Is there Unix utility for sorting large files containing fixed length binary records?

In other words, I'm looking for something like sort(1) but for binary files with fixed length records.

I could convert the files into text, then sort using sort(1), and then convert back into the binary representation, but I'm looking for something more time and space efficient.

HughE
  • 163
  • 1
  • 4
  • What's the typical file size involved? – ewwhite Aug 15 '13 at 20:21
  • Have you used C before? You could `mmap` the file and implement sort of `quicksort` with `memcmp`. – ott-- Aug 15 '13 at 20:41
  • 1
    The `libc` already implement `qsort` and can make an `mmap` implementation very trivial, C isn't really a constraint, Perl or Python for example can `mmap`. But which `Unix`? How large the files? – Alex Aug 17 '13 at 23:30
  • `mmap` based solutions would basically need two disk seeks for every permutation (assuming the input file is larger than main memory), and this would be very slow – Arnaud Le Blanc Aug 21 '13 at 15:35
  • You may be able to make use of either 'od' or 'hexdump' to finagle the data into something 'sort' can then better handle. Barring any example of the dataset, I can't be more helpful than that. – Nex7 Aug 22 '13 at 04:09
  • I ended up writing my own in python (I think, it was a long time ago). – HughE Jul 29 '16 at 18:14

3 Answers3

8

One solution could be to convert the input file to hex, with each record encoded on a separate line, sort that, and convert back to binary:

record_size=32
cat input \
    |xxd -cols $record_size -plain \
    |sort \
    |xxd -cols $record_size -plain -revert

However, it's slow (xxd converts about 40MB/s on my machine)
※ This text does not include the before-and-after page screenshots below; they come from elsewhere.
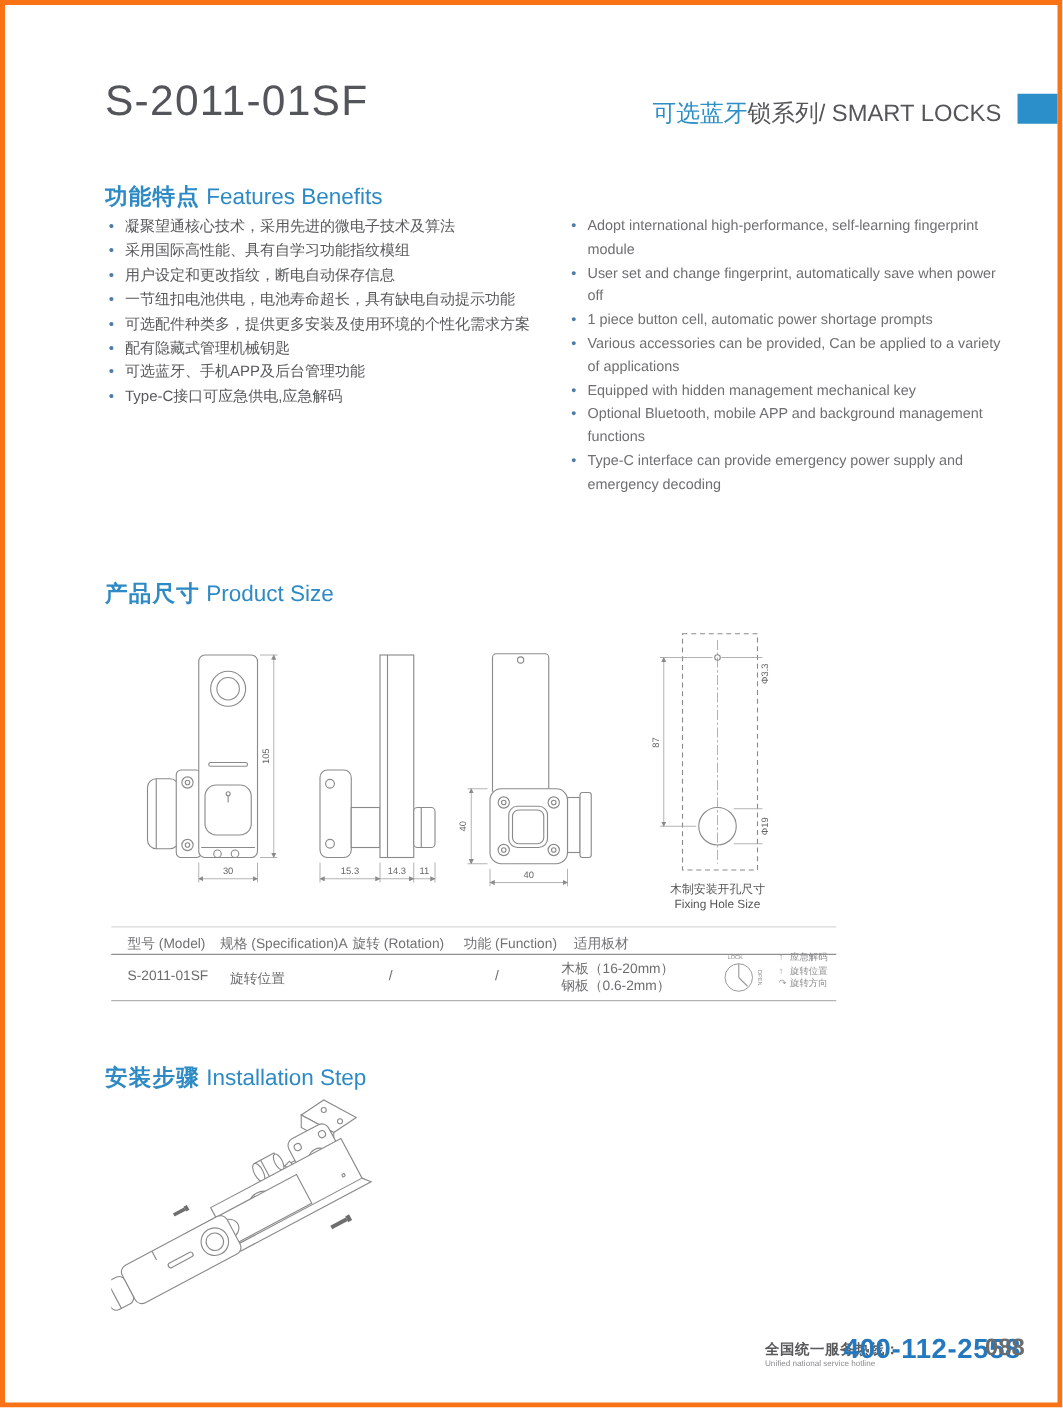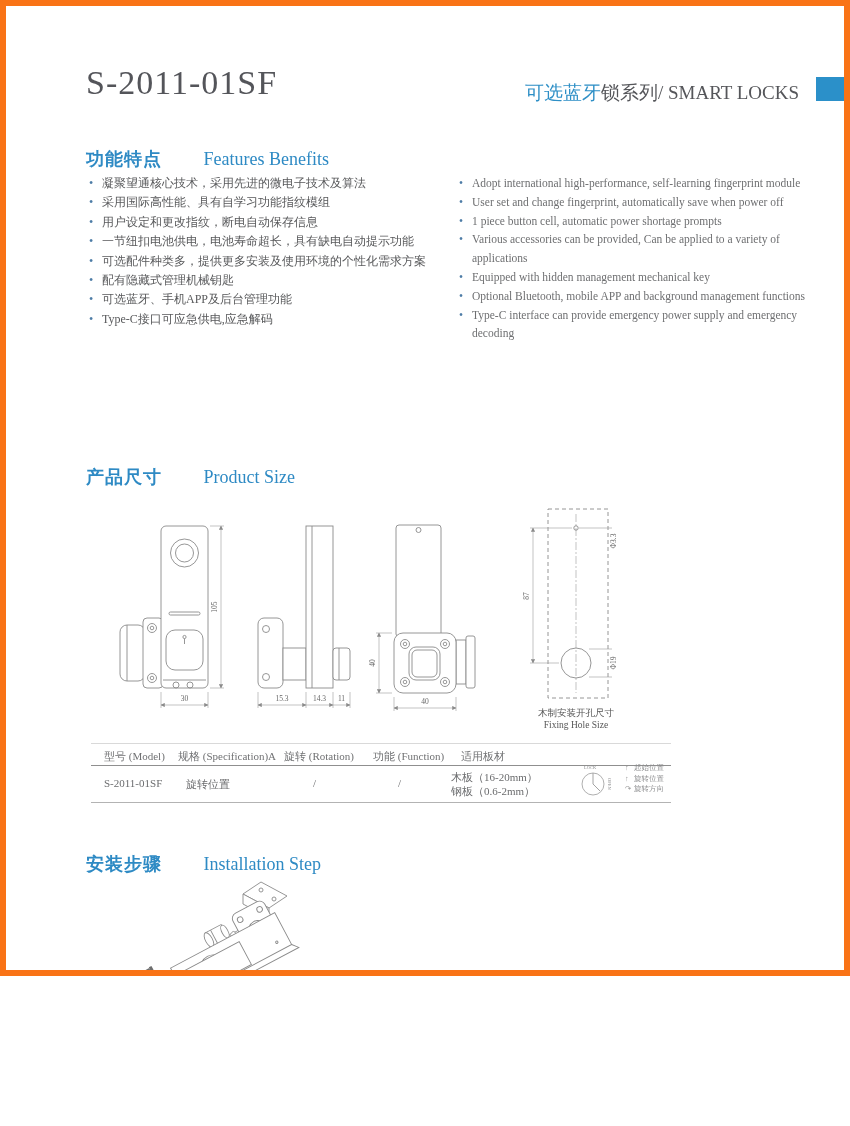"S-2011-01SF" .page { border: 6px solid #f97316 -> 4px solid #f97316; font-family: Liberation Serif, serif -> none; height: 976px -> 1126px }
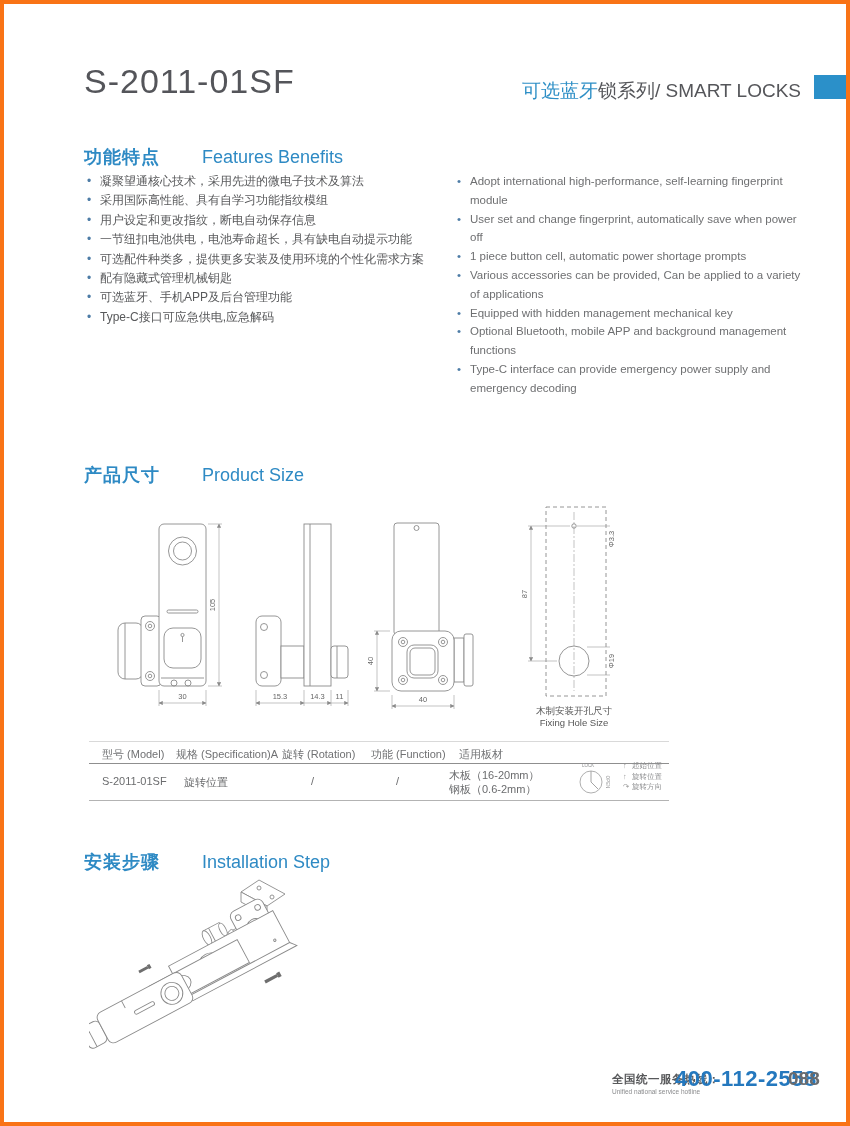"Features Benefits" .sec-h .en { margin-left: 37px -> none }
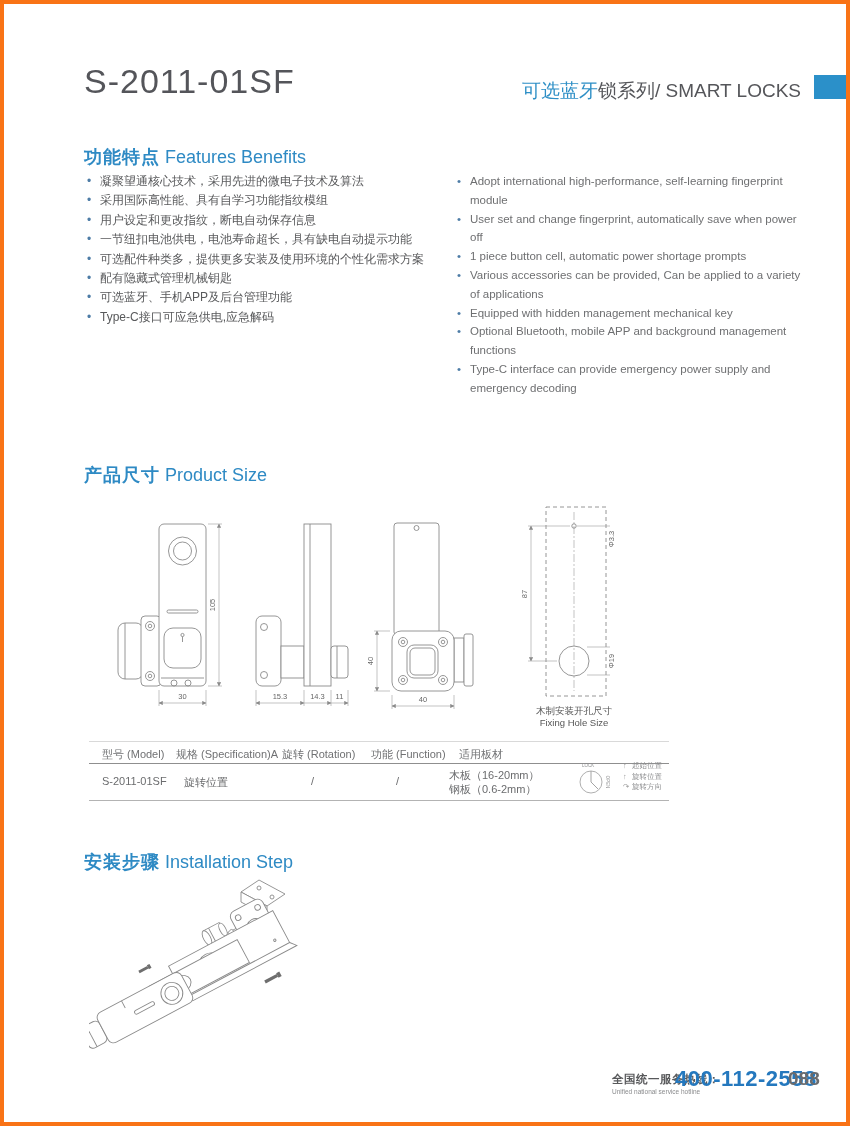"起始位置" span { text: 起始位置 -> 应急解码 }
So, since I needed it, I've written binsort, which does the job:

binsort --size 32 ./input ./output

With --size 32, it assumes 32-byte fixed size records, reads ./input, writes sorted records to ./output.

Arnaud Le Blanc
  • 106
  • 1
  • 6
  • Wouldn't this be better off on [SO] ? – user9517 Aug 15 '13 at 20:55
  • Iain: not really. IF the OP was asking how to write a program to do the sort, then yes, but they're asking about what programs exist for the job, so no. – mc0e Aug 21 '13 at 08:12
5

Unix's sort utility is OK for binary data based on byte locations within the records if you refer to them relative to the first "record". Eg -k1.28,1.32.

Unix sort is less flexible regarding it's notion of end-of-line. Depending on your data you may be able to do a much simpler stream edit than the xxd based one user68497 proposes, and use null terminated lines. This is still likely to involve a great deal of copying of data in memory though, and won't come close to the speed of an mmap based approach.

If you do use unix sort though in some manner, be careful of locale. sort assumes its input is text, and locale affects sort order.

mc0e
  • 5,786
  • 17
  • 31
2

Turns out you're in luck; there is a GNU style unix program that does exactly this: bsort.

bsort is a hyper efficient implementation of an inplace radix sort with careful attention paid to memory access patterns when working with files larger than ram. By efficent I mean was able to best the http://sortbenchmark.org's 2014 energy efficient 10^8 record sort on hardware from mid 2014 - the record was 889 Joules, an early prototype of this was able to sort the same in 335 Joules on a stock macbook pro. For "small" data sets that fit entirely in ram (triple digit megabytes) its about 3 times faster than libc's qsort library.